I have received several emails recently with bees for identification, and there has been a trend.
Several of the bees were Bumblebee species that would not have been a challenge for the person sending the email–if they had been the usual size. Early in the spring the truly huge Bumblebee queens are the only Bumblebees out (for all species of Bombus). They are impressively large, and beefier overall than a standard brood of female working class bees. Only the Queens overwinter, and they do that alone in a specially provsioned overwintering burrow. They’ve already mated and been fertilized in the late summer or fall. The rest of the colony dies when cold weather sets in, leaving the new queens as the only survivors.

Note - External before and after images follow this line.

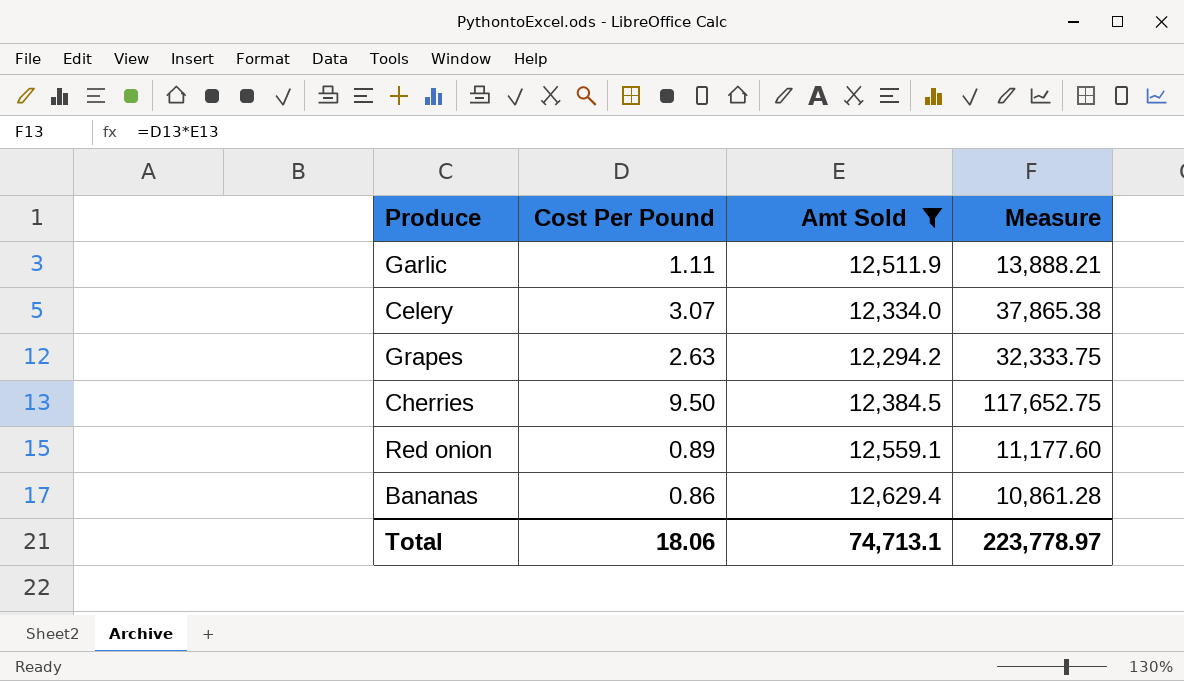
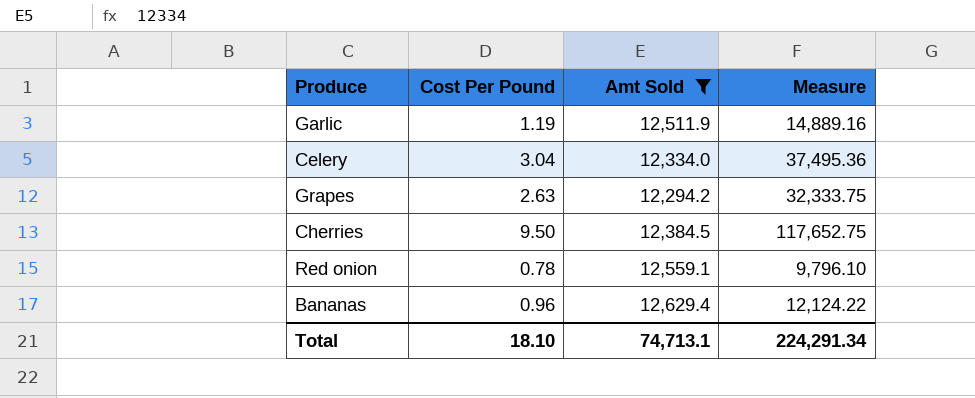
Garlic | Cost Per Pound: 1.11 -> 1.19
Garlic | Measure: 13,888.21 -> 14,889.16
Celery | Cost Per Pound: 3.07 -> 3.04
Celery | Measure: 37,865.38 -> 37,495.36
Red onion | Cost Per Pound: 0.89 -> 0.78
Red onion | Measure: 11,177.60 -> 9,796.10
Bananas | Cost Per Pound: 0.86 -> 0.96
Bananas | Measure: 10,861.28 -> 12,124.22
Total | Cost Per Pound: 18.06 -> 18.10
Total | Measure: 223,778.97 -> 224,291.34

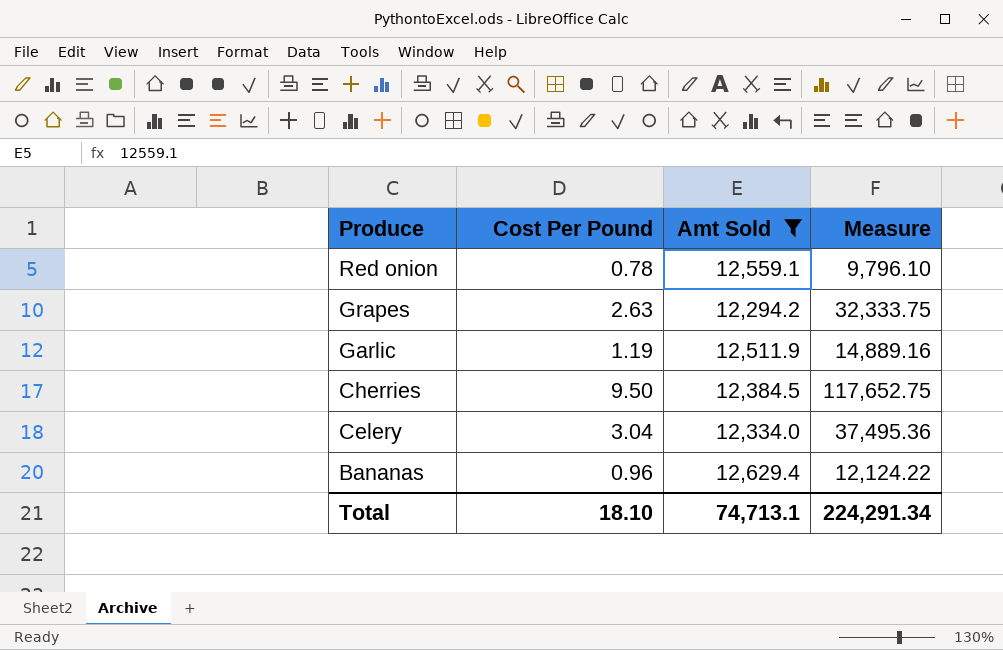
row order: none -> Produce descending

In the spring, those queens will emerge from their private quarters, forage for nectar and pollen, scout out a new location for a colony, and begin to lay eggs and tend them. When that first brood emerges as adult bees, some of them are noticeably undersized compared to the bees earlier and later in the season. The size of the adult bee is related to the amount of food that larva has consumed. Whether the queens rush the first generation along so that they can help with the work of the colony, or whether they simply can’t find enough pollen and nectar to feed the kids, I don’t know. In any case, it’s not too unusual to see a significantly “undersized” Bumblebee at this time of year in North Texas. Once the queen has enough workers to tend the nest functions and do the colony’s foraging work, she stays in and just lays eggs. It’s her primary job once the first generation of helpers is ready.
Wedensday, May 27th, I visited the Heard Museum in McKinney, Texas, and was pleased to find this extra tiny Brown-belted Bumblebee, Bombus griseocollis, patiently posing for photos. Their queens were out foraging in March and April. I expect I’ll be able to come back later this summer and find her larger but still ordinary sized sisters. The new queens won’t be born until later in the summer, and when they are, there will be some males that develop at the same time. The yearly business of the hive will wind down in late fall, and there may be another cohort of undersized workers toward the tail end of their colony season if pollen and nectar are in short supply due to drought.
The following year, the cycle repeats: huge queens, itty bitty bees, normal sized workers, and then new queens and males, accompanied–just maybe–by some more itty bitty bees. Tell me again why these are not made into plush toys? I think they’re adorable.